§ **HOW TO COMPLETE THIS TASK**
Once the line containing "- B.H. (Before" is located, give it again exactly, together with each line that follows it to the end of the entries, and add nothing else.

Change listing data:

┄┄┄┄┄┄┄┄┄┄┄┄┄┄┄┄┄┄┄┄

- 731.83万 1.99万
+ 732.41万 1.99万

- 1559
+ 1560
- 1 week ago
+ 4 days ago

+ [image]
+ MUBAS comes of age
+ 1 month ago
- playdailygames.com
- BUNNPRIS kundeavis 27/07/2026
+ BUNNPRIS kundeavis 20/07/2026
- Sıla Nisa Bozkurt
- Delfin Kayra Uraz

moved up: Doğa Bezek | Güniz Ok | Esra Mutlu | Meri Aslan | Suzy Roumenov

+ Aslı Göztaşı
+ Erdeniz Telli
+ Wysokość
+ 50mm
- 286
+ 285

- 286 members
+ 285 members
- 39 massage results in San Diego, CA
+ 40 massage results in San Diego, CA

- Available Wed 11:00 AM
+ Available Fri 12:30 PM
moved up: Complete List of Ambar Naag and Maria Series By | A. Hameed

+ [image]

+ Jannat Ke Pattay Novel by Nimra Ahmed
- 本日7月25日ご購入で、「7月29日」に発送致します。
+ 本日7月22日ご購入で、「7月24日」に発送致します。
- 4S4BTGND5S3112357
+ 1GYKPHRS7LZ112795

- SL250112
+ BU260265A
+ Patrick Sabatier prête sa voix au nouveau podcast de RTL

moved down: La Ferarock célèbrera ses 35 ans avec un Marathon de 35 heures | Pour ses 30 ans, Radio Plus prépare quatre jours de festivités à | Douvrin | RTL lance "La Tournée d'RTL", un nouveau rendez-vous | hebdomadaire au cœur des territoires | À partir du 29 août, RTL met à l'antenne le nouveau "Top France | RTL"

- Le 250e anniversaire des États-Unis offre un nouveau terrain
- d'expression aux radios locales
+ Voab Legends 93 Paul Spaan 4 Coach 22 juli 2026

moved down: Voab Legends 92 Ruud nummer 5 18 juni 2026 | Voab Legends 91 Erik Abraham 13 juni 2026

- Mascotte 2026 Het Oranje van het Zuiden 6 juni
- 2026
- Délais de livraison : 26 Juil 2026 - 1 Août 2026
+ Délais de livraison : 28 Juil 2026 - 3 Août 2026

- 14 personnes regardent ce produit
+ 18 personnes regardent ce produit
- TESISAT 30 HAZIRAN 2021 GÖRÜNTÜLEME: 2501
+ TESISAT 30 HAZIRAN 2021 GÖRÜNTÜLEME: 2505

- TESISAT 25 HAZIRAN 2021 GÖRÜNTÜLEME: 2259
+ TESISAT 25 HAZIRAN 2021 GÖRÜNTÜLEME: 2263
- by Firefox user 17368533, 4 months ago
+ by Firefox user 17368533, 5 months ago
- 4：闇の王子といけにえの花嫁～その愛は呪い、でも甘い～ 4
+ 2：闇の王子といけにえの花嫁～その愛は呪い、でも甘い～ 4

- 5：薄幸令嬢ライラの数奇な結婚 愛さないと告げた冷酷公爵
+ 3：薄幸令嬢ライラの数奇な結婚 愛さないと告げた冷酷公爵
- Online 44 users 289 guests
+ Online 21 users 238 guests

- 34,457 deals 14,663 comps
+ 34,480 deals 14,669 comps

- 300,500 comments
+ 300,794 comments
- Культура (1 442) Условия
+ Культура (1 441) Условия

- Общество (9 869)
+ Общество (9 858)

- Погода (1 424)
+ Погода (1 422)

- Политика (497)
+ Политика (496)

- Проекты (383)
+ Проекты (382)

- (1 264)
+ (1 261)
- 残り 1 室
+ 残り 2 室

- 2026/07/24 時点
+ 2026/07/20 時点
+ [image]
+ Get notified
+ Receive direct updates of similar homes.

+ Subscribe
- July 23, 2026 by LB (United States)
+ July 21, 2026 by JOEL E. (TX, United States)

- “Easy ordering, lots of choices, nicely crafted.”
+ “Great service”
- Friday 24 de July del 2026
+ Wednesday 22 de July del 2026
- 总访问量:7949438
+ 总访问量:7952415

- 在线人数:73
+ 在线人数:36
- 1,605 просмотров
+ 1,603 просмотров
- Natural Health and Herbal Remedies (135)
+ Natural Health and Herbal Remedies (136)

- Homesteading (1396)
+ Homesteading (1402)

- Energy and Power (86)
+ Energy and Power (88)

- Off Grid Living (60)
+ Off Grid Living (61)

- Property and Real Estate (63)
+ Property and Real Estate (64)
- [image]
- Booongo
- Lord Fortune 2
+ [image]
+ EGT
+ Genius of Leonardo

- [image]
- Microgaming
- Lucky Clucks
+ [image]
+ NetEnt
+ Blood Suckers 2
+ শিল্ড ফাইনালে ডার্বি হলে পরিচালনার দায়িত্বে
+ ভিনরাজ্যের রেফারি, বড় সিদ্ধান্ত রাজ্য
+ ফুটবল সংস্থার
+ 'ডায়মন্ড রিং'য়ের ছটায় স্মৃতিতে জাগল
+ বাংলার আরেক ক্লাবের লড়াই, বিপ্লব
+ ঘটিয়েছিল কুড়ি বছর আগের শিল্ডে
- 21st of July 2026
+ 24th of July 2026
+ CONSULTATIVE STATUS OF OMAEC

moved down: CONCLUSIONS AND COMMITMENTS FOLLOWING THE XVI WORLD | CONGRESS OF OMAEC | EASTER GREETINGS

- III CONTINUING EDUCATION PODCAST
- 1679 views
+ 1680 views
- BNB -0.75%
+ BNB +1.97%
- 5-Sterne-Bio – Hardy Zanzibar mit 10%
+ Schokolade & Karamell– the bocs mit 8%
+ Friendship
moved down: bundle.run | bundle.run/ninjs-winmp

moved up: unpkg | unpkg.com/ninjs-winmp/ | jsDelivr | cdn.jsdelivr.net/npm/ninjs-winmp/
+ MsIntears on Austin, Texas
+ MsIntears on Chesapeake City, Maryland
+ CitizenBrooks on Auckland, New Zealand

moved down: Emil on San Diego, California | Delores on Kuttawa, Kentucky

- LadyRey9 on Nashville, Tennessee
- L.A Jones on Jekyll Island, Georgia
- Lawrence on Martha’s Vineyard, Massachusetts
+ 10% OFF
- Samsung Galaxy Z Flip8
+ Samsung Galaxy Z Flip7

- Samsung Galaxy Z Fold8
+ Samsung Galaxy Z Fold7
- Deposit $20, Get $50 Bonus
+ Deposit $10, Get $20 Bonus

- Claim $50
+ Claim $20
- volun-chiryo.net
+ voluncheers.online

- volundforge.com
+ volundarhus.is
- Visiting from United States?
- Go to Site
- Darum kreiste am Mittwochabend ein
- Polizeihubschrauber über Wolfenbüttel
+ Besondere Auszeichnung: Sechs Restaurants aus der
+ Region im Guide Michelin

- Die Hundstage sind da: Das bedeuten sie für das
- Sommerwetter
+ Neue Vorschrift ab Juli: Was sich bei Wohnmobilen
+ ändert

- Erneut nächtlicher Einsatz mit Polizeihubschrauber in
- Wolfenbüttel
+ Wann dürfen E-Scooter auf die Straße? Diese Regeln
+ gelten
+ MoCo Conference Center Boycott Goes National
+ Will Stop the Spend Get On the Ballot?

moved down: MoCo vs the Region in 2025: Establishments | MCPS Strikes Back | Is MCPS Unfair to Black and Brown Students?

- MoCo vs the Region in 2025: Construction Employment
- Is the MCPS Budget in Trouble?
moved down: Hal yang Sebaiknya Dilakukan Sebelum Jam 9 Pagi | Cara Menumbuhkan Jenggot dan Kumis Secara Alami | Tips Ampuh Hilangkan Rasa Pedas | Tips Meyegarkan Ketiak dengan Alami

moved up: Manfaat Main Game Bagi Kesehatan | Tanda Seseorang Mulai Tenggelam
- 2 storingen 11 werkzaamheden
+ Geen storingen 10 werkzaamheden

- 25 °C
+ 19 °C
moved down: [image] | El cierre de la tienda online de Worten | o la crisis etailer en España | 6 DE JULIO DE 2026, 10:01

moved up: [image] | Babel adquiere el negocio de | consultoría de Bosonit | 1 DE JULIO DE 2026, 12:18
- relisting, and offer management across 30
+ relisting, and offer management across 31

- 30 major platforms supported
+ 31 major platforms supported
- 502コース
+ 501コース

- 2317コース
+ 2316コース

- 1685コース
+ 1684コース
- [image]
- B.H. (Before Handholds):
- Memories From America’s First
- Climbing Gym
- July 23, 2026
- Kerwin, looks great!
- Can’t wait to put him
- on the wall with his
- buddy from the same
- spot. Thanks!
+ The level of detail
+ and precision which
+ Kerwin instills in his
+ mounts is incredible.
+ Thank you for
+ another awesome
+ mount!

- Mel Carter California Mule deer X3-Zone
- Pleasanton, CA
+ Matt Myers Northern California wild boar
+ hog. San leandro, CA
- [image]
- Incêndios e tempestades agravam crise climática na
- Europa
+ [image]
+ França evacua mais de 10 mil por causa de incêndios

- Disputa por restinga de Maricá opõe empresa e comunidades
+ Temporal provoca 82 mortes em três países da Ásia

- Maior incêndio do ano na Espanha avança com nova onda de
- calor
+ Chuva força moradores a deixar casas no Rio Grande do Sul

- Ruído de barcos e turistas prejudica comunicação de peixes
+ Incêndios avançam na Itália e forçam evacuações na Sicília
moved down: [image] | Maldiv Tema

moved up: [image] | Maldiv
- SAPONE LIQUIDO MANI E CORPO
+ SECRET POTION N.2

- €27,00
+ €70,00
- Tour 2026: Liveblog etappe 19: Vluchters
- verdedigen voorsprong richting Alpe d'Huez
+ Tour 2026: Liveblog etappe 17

┄┄┄┄┄┄┄┄┄┄┄┄┄┄┄┄┄┄┄┄

§ **SOLUTION**
- B.H. (Before Handholds):
- Memories From America’s First
- Climbing Gym
- July 23, 2026
- Kerwin, looks great!
- Can’t wait to put him
- on the wall with his
- buddy from the same
- spot. Thanks!
+ The level of detail
+ and precision which
+ Kerwin instills in his
+ mounts is incredible.
+ Thank you for
+ another awesome
+ mount!

- Mel Carter California Mule deer X3-Zone
- Pleasanton, CA
+ Matt Myers Northern California wild boar
+ hog. San leandro, CA
- [image]
- Incêndios e tempestades agravam crise climática na
- Europa
+ [image]
+ França evacua mais de 10 mil por causa de incêndios

- Disputa por restinga de Maricá opõe empresa e comunidades
+ Temporal provoca 82 mortes em três países da Ásia

- Maior incêndio do ano na Espanha avança com nova onda de
- calor
+ Chuva força moradores a deixar casas no Rio Grande do Sul

- Ruído de barcos e turistas prejudica comunicação de peixes
+ Incêndios avançam na Itália e forçam evacuações na Sicília
moved down: [image] | Maldiv Tema

moved up: [image] | Maldiv
- SAPONE LIQUIDO MANI E CORPO
+ SECRET POTION N.2

- €27,00
+ €70,00
- Tour 2026: Liveblog etappe 19: Vluchters
- verdedigen voorsprong richting Alpe d'Huez
+ Tour 2026: Liveblog etappe 17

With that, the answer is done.